• [WORK ORDER] From the records below, copy out each line that has the word "assigned".

• [GIVEN RECORDS]
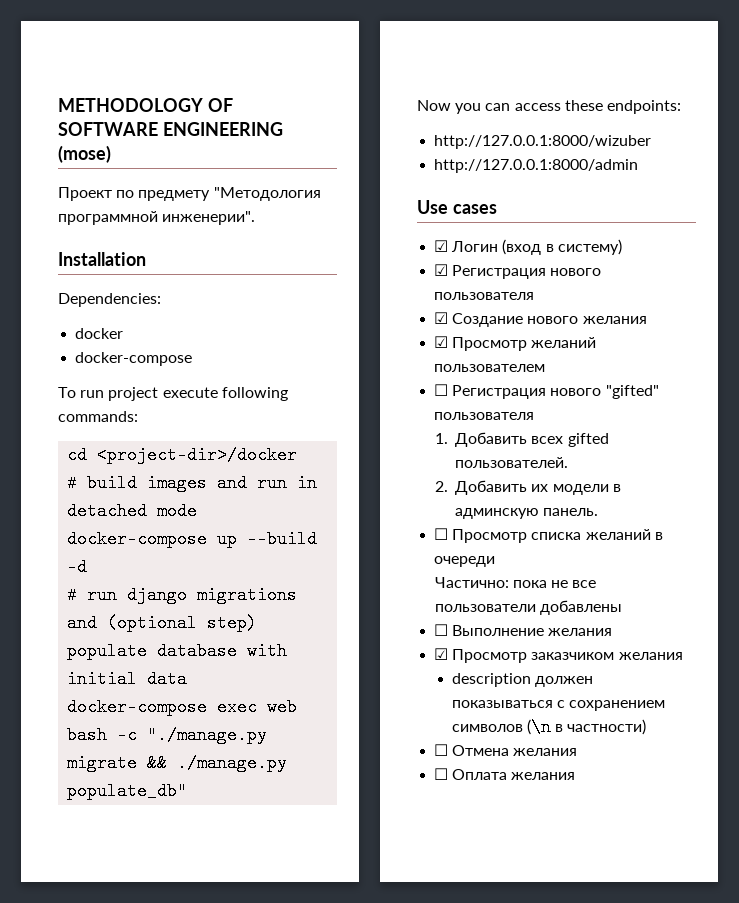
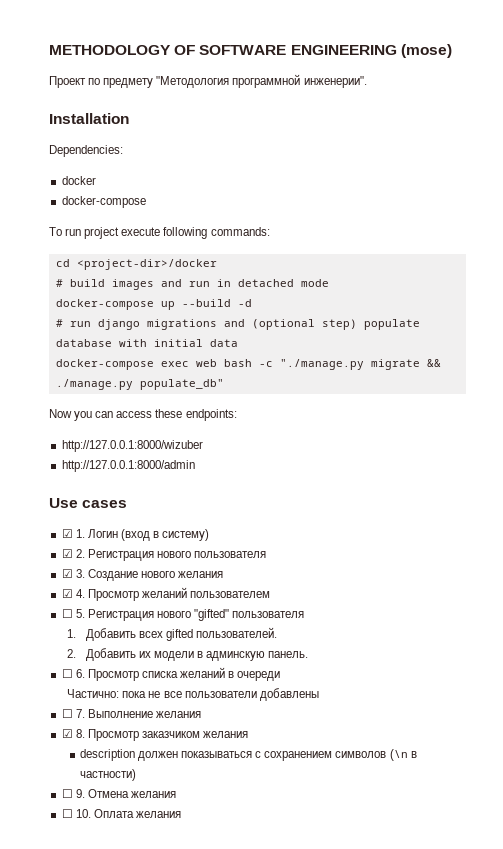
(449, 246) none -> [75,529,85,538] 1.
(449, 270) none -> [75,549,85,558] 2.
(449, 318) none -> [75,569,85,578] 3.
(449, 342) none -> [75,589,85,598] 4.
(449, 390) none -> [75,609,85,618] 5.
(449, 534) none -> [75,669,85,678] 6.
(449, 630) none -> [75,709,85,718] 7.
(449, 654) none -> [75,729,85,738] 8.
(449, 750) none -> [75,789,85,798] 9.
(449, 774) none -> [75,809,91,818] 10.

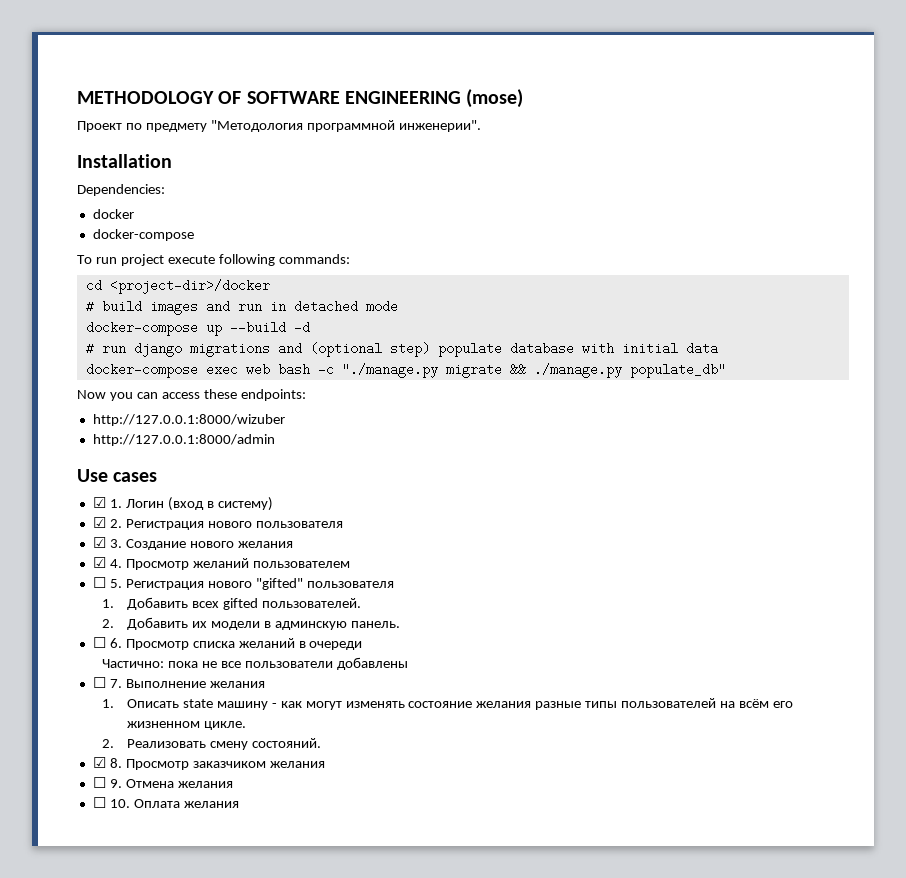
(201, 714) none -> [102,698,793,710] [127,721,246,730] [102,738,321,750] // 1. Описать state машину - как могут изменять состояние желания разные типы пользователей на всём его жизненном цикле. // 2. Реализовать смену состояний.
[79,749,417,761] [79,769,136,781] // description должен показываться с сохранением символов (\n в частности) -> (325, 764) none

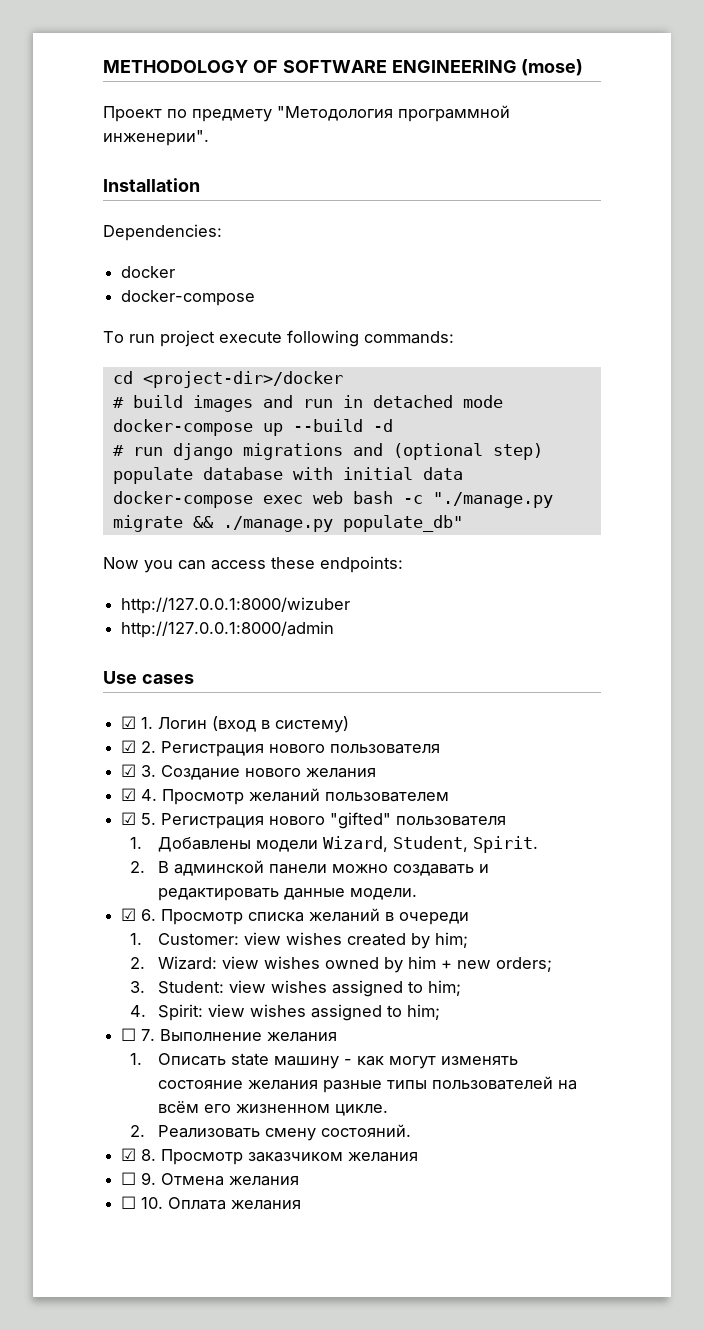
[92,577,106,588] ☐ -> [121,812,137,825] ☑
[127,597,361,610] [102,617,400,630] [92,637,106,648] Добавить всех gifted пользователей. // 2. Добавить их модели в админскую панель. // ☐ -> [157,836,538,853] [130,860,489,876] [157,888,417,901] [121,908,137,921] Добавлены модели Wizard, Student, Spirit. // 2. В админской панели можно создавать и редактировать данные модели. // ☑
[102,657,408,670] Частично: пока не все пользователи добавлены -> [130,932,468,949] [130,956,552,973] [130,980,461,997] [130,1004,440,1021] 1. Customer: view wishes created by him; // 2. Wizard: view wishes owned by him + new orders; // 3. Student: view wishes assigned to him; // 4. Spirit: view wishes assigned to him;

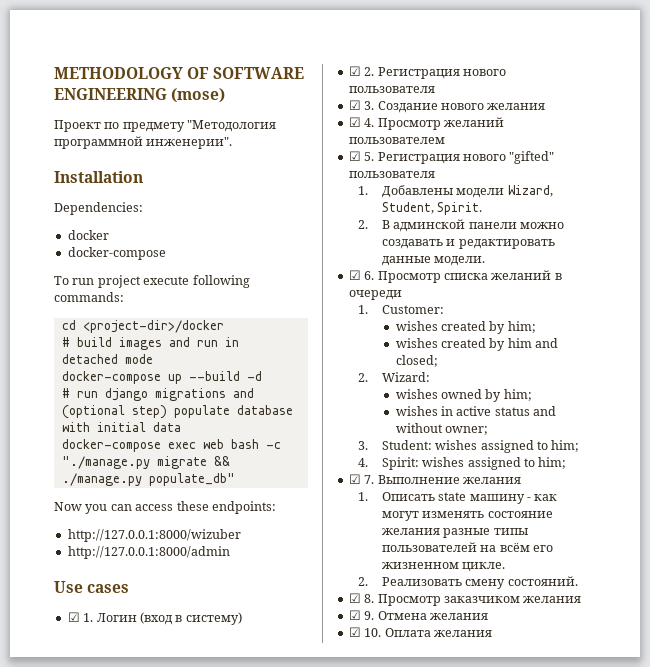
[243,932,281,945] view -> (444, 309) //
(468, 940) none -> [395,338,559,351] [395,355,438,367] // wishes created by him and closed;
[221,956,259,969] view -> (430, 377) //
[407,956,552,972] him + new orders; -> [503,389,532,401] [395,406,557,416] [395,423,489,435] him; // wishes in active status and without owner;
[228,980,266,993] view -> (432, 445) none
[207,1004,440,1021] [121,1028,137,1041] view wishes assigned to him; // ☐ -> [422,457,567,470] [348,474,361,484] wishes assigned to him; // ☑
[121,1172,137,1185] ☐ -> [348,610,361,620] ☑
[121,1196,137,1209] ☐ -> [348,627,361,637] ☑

* * *

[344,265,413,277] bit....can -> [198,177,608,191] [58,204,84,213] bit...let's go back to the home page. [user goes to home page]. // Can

• [RESPONSE TO THIS EXERCISE]
[102,657,408,670] Частично: пока не все пользователи добавлены -> [130,932,468,949] [130,956,552,973] [130,980,461,997] [130,1004,440,1021] 1. Customer: view wishes created by him; // 2. Wizard: view wishes owned by him + new orders; // 3. Student: view wishes assigned to him; // 4. Spirit: view wishes assigned to him;
[207,1004,440,1021] [121,1028,137,1041] view wishes assigned to him; // ☐ -> [422,457,567,470] [348,474,361,484] wishes assigned to him; // ☑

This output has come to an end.